Thomas-Messenger added that there are a few members who race cross country mountain biking and a recent gravel ride lit up their social media.
He said: "Rides will come and go, but I think there is quite a broad spread of interest across a lot of rides."
Cycling in club kit in groups along open country lanes gives meaning and identity to riders and avoids the anonymity or camouflage associated with urban riding and red-light jumping.
Riding in groups also conserves energy for everyone as you can be shielded from the wind, pulled along by the draft created by your fellow riders.
Bringing the collective achievements of personal riders under the banner of the tangerine colours of the club highlights the best of people.
There are elements of socialism attached to cycling clubs reflected by waiting for those who fall behind in certain rides, or all stopping when a punctured tyre needs fixing.
The dedication and duty of the club's volunteers, ride leaders and administrators mean that it can progress.
Simon Griffiths highlighted the importance attached to each committee member creating a template or playbook so that handing over the role is straightforward.

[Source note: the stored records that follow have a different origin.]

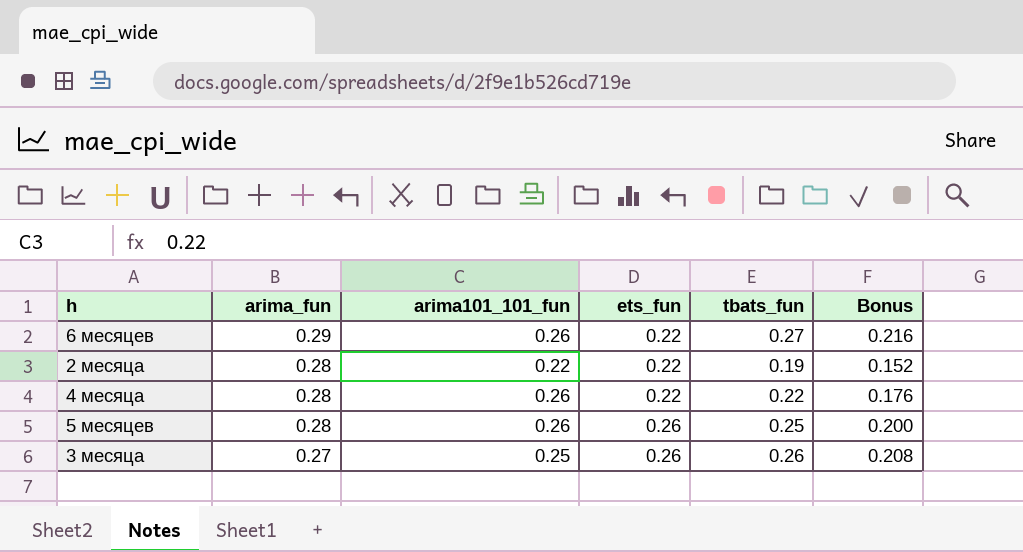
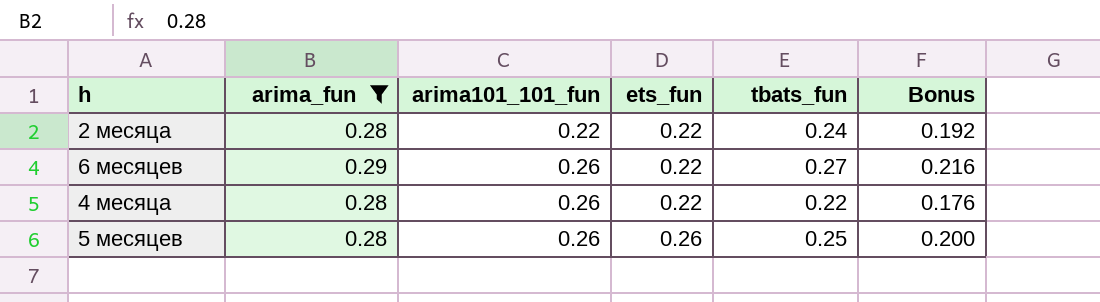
filter: none -> arima_fun != 0.27
row order: arima_fun descending -> arima101_101_fun ascending
2 месяца | tbats_fun: 0.19 -> 0.24
2 месяца | Bonus: 0.152 -> 0.192

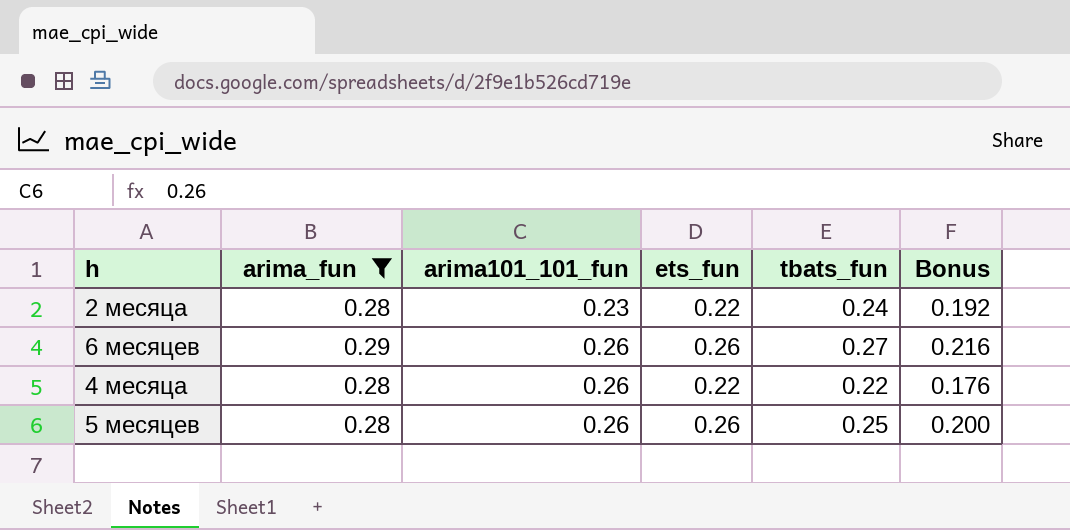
2 месяца | arima101_101_fun: 0.22 -> 0.23
6 месяцев | ets_fun: 0.22 -> 0.26

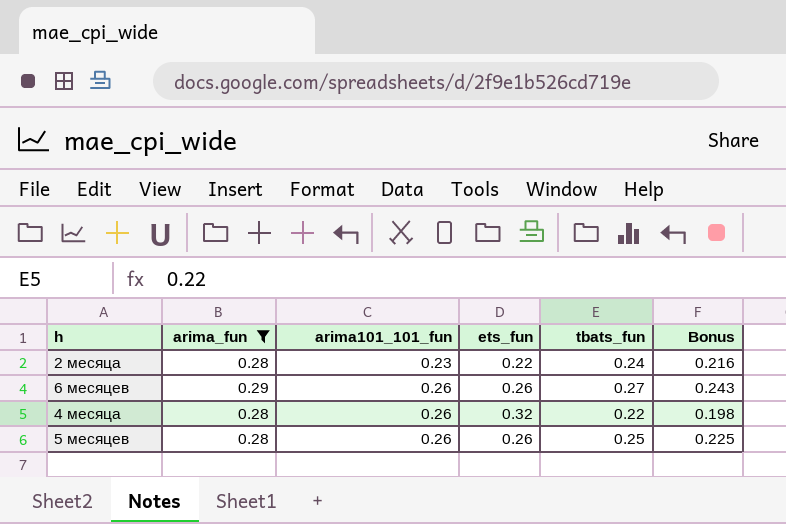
column Bonus | formula: [tbats_fun] * 0.8 -> [tbats_fun] * 0.9
4 месяца | ets_fun: 0.22 -> 0.32

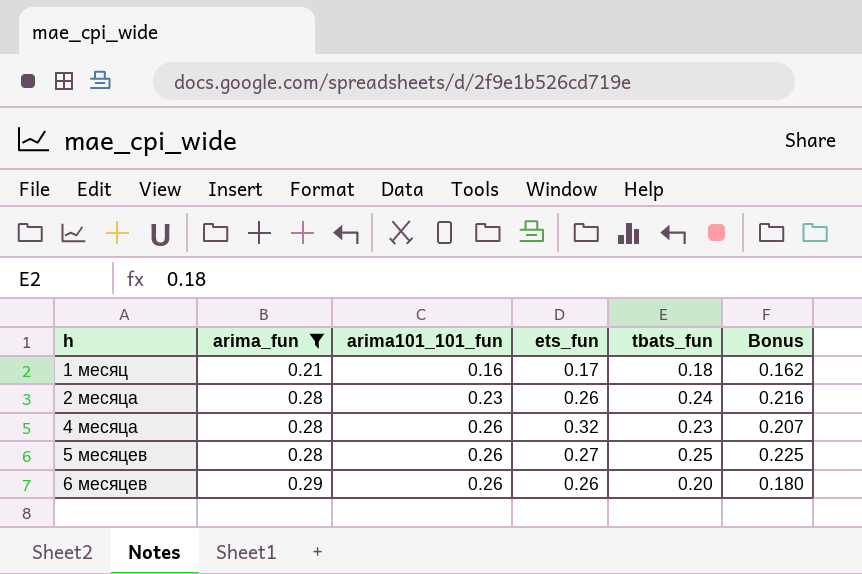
row order: arima101_101_fun ascending -> h ascending
row 1 месяц: none -> 0.21 | 0.16 | 0.17 | 0.18 | 0.162
2 месяца | ets_fun: 0.22 -> 0.26
4 месяца | tbats_fun: 0.22 -> 0.23
4 месяца | Bonus: 0.198 -> 0.207
5 месяцев | ets_fun: 0.26 -> 0.27
6 месяцев | tbats_fun: 0.27 -> 0.20
6 месяцев | Bonus: 0.243 -> 0.180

Decluttering roles within a club at any level is also vital to success. The days of double-entry book-keeping and collecting subs in cash whilst writing everything on paper has been replaced by clouds and apps.
Griffiths said: "You've also got to make sure that it isn't so mystified and difficult, that nobody wants to volunteer.
"I think it's fair to say clubs go in waves. The chairman's new, the treasurer's new, Louis' new, I'm new. We're all less than two years in post."
Clubs need people to keep order at meetings, keep the council and police informed of scheduled events and retain public face.
Griffiths said: "If you can do those fairly well, people can drop in and run time-trials, run road races and do those other things that are peak and trough roles.
"If the process is there, written down, it's a lot easier to get someone else to do it next year.
"What you don't want to do is make it look like it's a ten year commitment."
One in four members are female. Six of the 14-strong committee are in the role for less than two years.
Technology and social media help to push the club forward through engagement between riders and non-members.
Feedback and questions keep the spirit of the Macclesfield Wheelers alive, adding 10 percent to membership in recent years.
It might take another 25 years for motorists and cyclists in urban areas to co-exist without anger, oneupmanship and pettiness, but rural club cycling can epitomise some of the best hopes in us all right now.